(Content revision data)

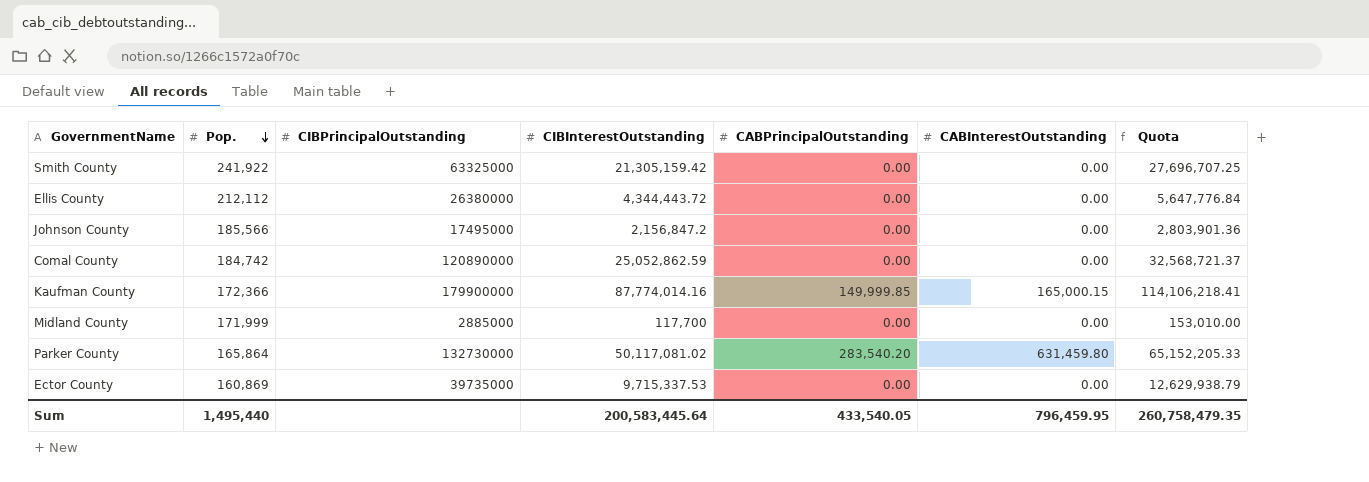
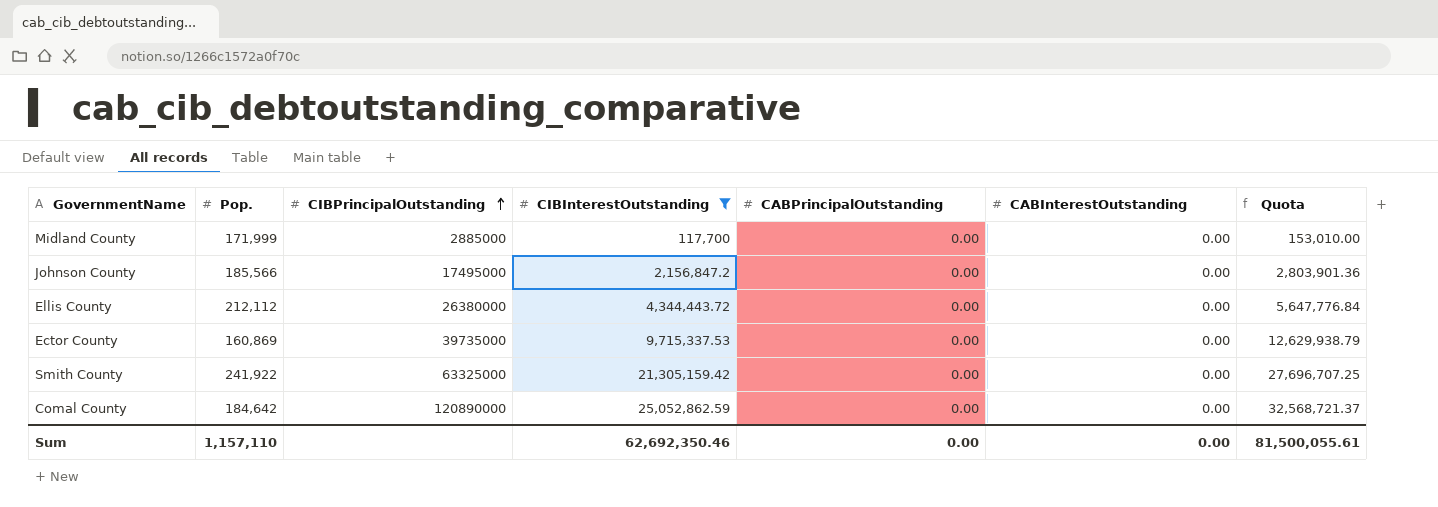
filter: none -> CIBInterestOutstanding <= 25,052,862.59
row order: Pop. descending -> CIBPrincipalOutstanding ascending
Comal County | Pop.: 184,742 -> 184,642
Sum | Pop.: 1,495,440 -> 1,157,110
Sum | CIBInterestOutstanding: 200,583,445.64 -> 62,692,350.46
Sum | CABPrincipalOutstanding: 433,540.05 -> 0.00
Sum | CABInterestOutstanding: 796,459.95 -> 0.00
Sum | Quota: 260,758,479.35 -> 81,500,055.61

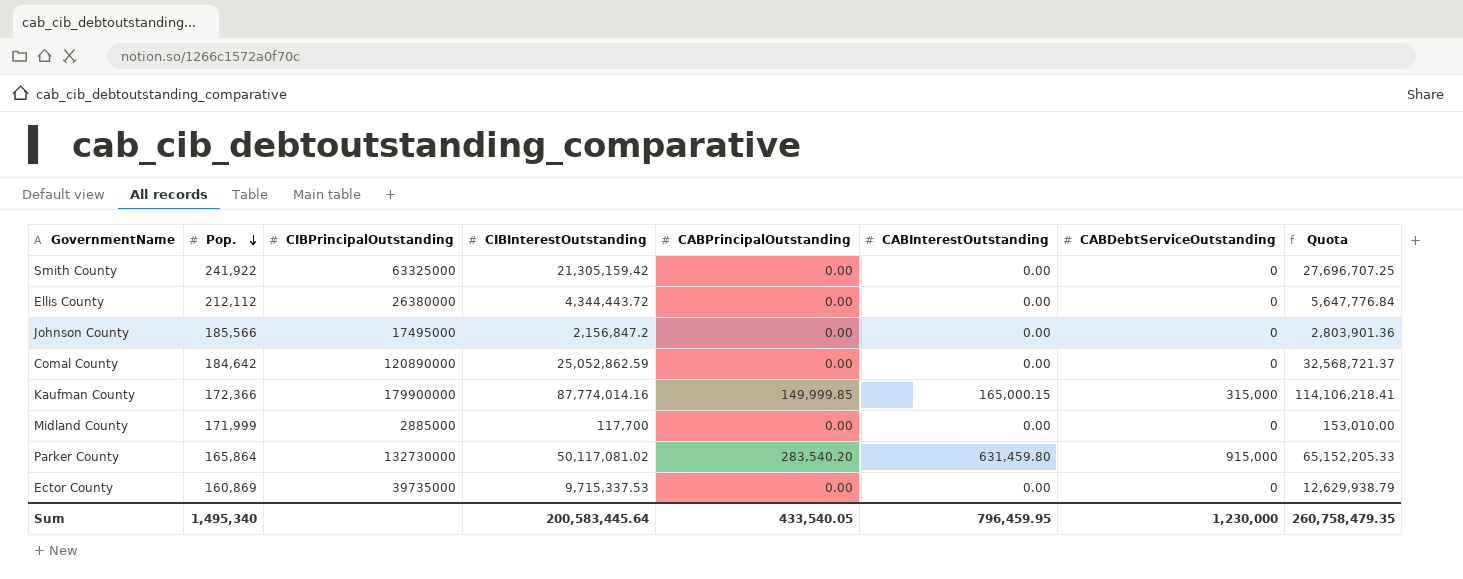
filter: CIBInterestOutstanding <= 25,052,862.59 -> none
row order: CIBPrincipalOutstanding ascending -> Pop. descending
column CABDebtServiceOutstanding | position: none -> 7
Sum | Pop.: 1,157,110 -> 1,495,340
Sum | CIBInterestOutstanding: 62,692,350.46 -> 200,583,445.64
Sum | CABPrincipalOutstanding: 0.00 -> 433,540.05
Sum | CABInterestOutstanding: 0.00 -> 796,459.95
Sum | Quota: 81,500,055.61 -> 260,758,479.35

### Required action
Every line above that carries the string "descending" should be copied.

### Response to this task
row order: Pop. descending -> CIBPrincipalOutstanding ascending
row order: CIBPrincipalOutstanding ascending -> Pop. descending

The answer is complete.